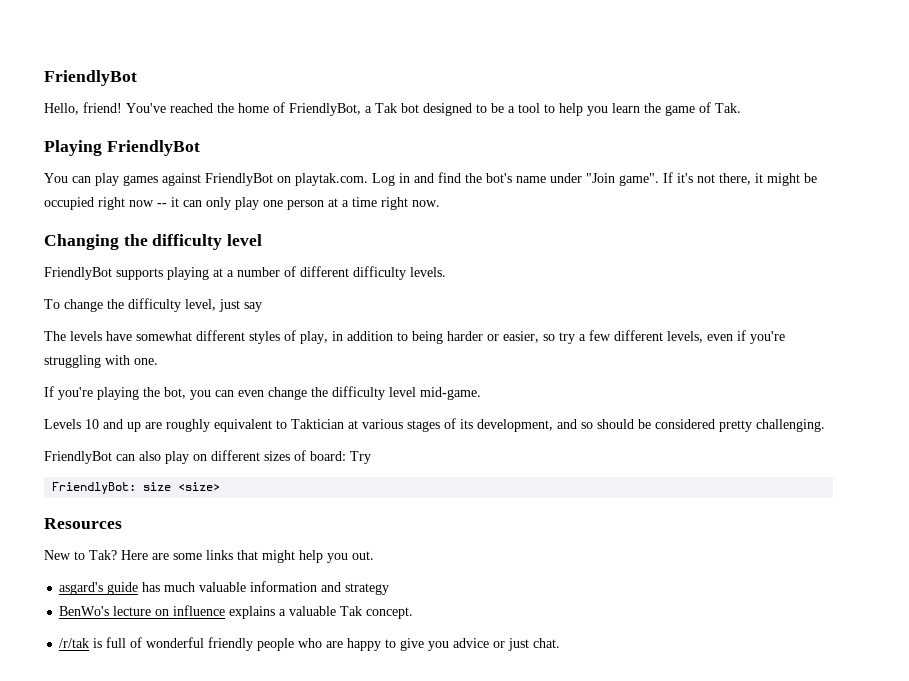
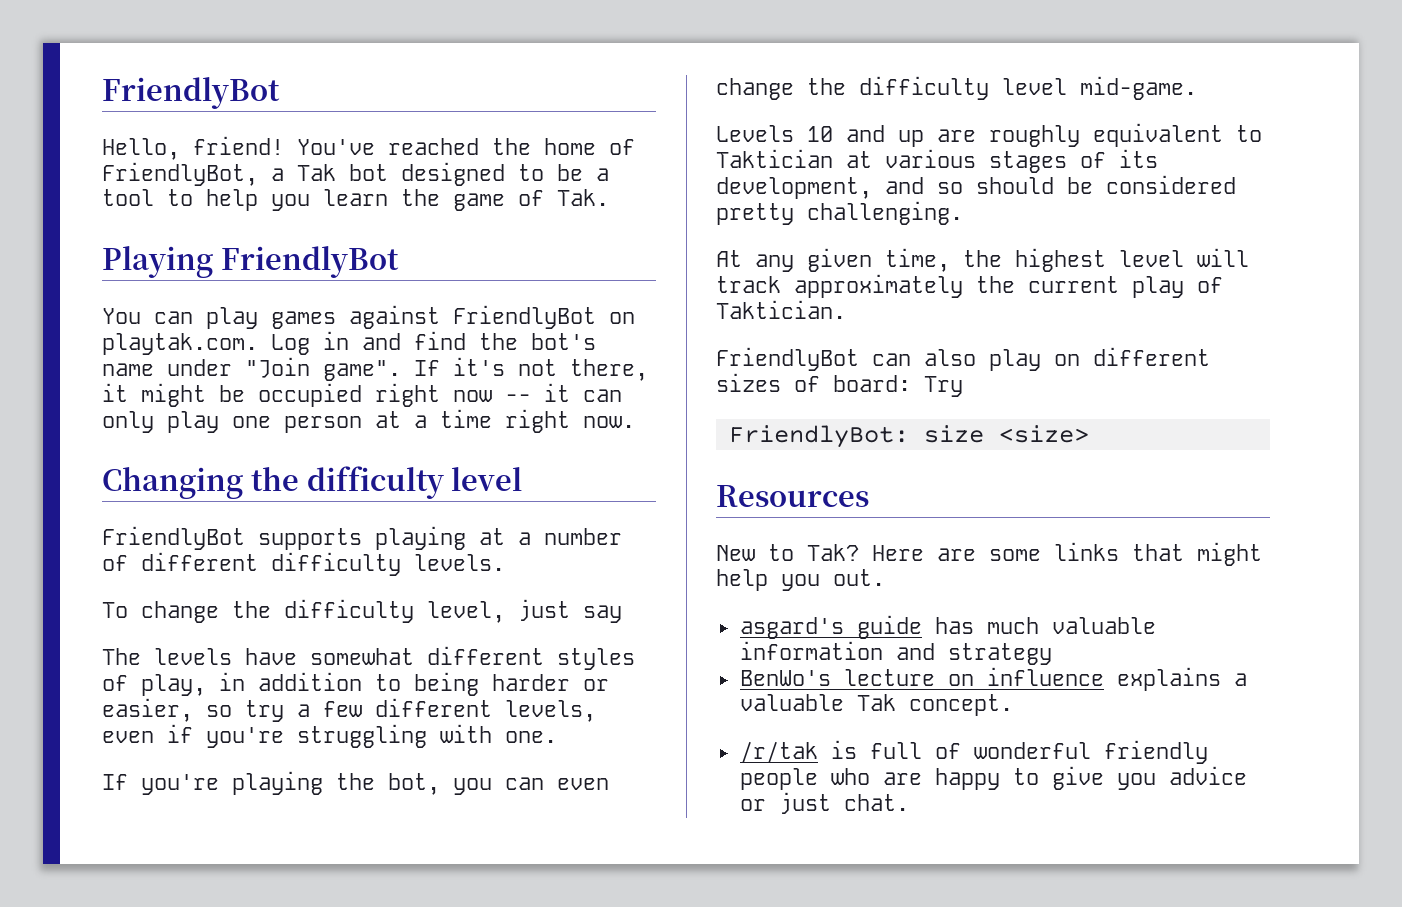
+ At any given time, the highest level will track approximately the current play of Taktician.

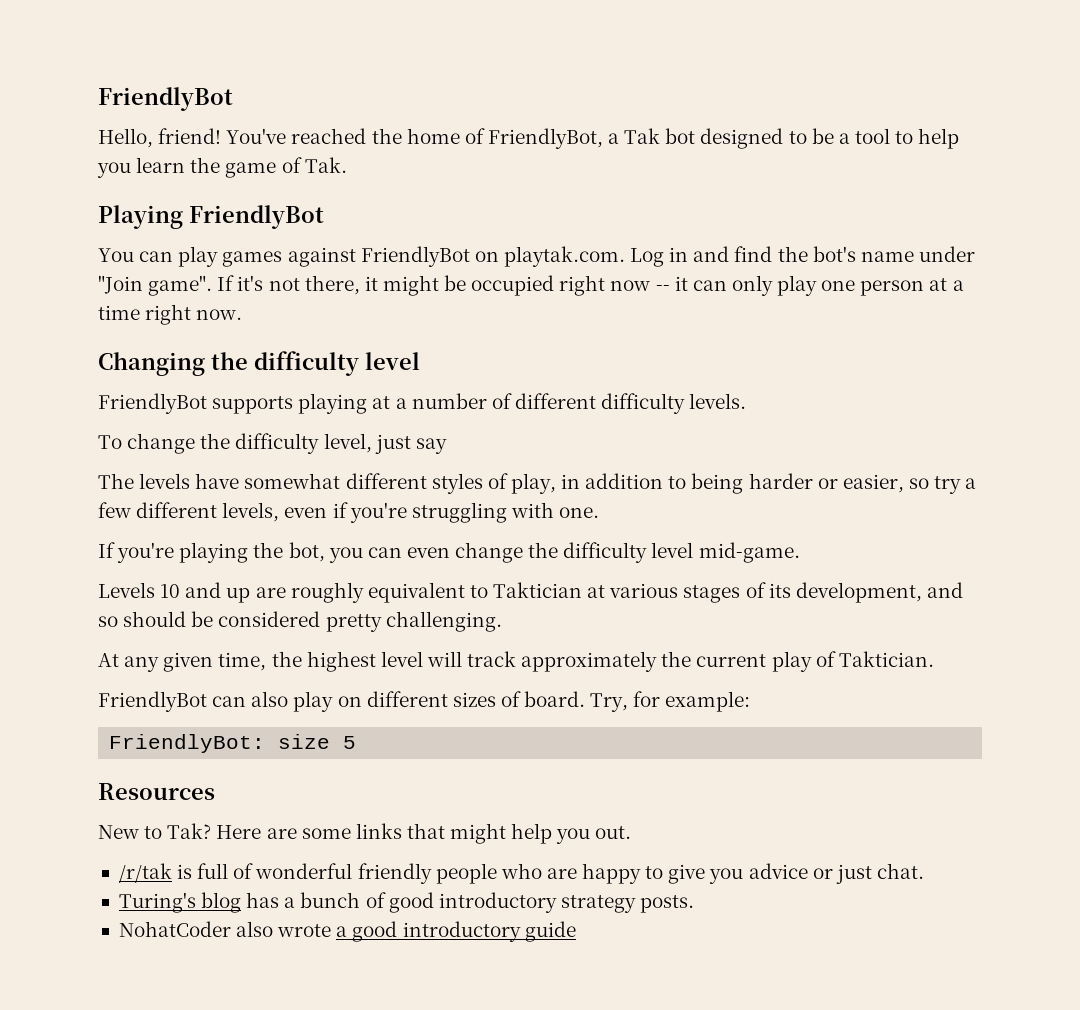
- FriendlyBot can also play on different sizes of board: Try
+ FriendlyBot can also play on different sizes of board. Try, for example:
- FriendlyBot: size <size>
+ FriendlyBot: size 5
- asgard's guide has much valuable information and strategy
- BenWo's lecture on influence explains a valuable Tak concept.
+ Turing's blog has a bunch of good introductory strategy posts.
+ NohatCoder also wrote a good introductory guide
########################################
WHAT YOU SHOULD DO
All lines from the one that contains "- BenWo's lecture" through the end of the listing above should be copied exactly, with nothing else.

REPLY TO THE EXERCISE
- BenWo's lecture on influence explains a valuable Tak concept.
+ Turing's blog has a bunch of good introductory strategy posts.
+ NohatCoder also wrote a good introductory guide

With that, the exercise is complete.